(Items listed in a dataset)
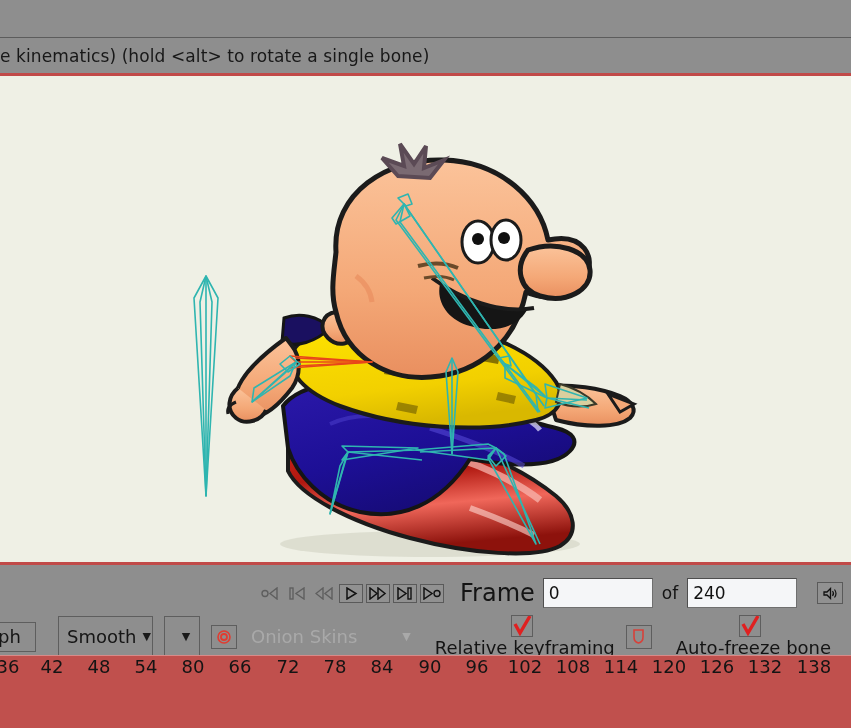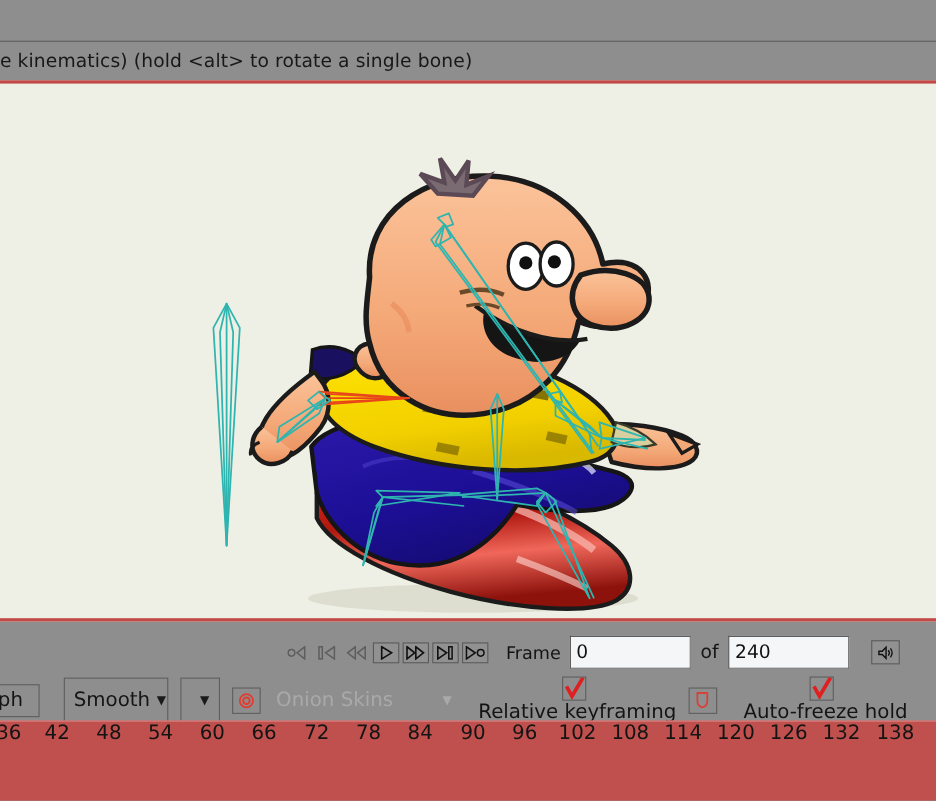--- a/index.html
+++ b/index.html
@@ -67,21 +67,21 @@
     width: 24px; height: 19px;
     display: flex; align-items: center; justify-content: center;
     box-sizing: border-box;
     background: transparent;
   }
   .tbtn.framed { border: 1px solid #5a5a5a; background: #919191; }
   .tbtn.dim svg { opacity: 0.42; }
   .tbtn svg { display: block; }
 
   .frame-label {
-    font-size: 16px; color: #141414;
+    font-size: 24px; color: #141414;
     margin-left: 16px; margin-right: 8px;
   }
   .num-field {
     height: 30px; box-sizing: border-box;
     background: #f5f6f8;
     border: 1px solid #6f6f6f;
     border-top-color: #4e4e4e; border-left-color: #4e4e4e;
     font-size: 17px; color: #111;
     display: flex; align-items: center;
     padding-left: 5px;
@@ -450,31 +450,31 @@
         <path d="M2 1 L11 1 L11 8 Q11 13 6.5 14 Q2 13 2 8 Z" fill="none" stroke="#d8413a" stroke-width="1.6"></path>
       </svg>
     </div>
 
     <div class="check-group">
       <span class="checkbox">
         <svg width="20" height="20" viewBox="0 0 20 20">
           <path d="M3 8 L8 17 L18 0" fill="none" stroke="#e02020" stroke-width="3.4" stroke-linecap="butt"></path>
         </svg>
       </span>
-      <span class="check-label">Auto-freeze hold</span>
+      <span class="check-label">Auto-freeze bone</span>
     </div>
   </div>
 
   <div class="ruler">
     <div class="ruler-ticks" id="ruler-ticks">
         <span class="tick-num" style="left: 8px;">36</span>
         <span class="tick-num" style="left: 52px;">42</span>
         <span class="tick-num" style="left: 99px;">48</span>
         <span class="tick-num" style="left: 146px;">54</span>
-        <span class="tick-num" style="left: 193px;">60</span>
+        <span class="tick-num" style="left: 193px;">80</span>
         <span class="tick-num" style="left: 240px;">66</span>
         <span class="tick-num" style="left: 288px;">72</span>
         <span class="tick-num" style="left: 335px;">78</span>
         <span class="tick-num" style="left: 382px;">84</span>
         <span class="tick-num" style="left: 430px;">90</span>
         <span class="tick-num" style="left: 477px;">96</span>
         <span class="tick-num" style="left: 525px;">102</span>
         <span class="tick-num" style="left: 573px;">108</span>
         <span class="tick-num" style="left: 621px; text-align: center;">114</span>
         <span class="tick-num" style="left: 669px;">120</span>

...

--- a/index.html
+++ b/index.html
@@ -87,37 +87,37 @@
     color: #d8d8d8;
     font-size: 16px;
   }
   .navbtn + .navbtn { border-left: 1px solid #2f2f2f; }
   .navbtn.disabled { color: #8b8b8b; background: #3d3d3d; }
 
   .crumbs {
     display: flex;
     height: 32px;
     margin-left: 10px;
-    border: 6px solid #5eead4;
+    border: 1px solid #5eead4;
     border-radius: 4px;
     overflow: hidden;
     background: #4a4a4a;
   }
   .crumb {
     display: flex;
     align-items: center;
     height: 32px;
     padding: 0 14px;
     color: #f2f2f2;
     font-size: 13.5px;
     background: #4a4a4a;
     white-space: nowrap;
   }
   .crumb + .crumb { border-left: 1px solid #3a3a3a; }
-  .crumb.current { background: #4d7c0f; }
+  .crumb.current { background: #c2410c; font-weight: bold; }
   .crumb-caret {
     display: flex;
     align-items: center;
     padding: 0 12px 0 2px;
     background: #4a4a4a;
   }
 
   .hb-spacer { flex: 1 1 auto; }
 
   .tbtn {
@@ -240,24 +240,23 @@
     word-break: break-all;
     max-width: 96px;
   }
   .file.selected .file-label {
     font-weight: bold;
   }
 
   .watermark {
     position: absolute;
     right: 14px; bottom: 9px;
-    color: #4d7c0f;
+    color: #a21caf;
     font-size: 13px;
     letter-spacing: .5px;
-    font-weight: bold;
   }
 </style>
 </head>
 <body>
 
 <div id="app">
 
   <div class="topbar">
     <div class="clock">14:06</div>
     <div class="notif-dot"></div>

* * *

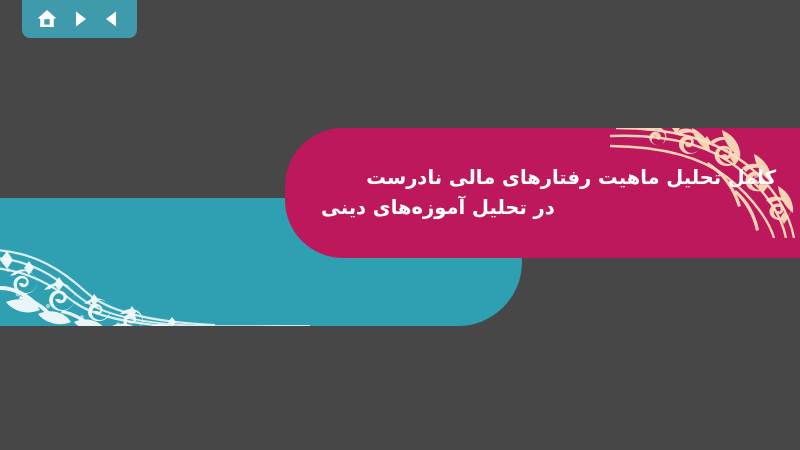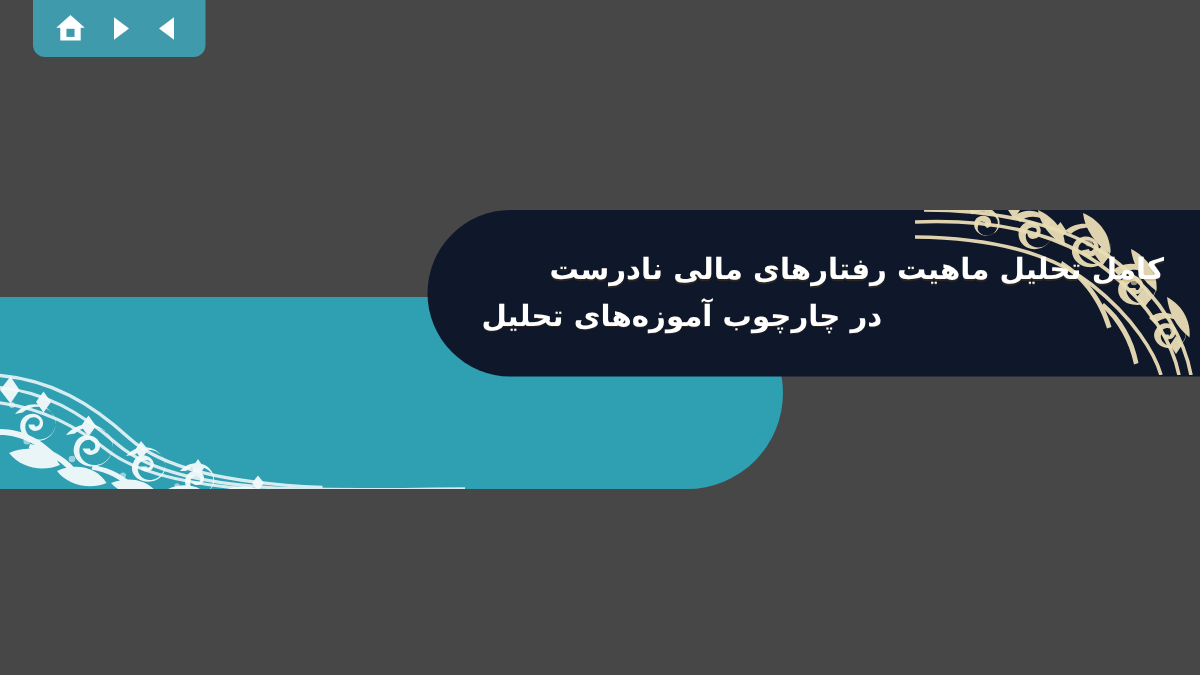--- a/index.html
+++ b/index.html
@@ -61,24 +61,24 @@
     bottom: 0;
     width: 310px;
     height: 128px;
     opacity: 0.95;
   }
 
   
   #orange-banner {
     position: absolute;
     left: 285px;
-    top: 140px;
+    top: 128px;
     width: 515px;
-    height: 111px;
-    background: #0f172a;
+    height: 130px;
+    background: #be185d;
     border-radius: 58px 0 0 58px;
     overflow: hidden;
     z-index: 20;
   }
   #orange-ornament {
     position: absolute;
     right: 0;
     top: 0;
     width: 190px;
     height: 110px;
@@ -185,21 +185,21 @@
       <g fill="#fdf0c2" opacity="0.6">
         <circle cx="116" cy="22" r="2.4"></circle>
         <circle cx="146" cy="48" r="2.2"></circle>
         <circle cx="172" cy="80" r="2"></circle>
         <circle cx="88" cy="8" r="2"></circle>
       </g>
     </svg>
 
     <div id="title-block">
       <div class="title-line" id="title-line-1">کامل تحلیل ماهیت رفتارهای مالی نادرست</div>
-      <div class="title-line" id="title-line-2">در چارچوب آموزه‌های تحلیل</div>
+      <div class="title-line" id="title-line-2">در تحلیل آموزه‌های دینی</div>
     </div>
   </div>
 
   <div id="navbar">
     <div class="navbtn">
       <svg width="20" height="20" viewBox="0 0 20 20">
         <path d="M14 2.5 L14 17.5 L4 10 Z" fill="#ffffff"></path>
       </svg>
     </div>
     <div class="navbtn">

• _Assignment_: For the word "right", go through the records and show each line that carries it.

• _Your response_:
     margin-left: 16px; margin-right: 8px;
     right: 14px; bottom: 9px;
     right: 0;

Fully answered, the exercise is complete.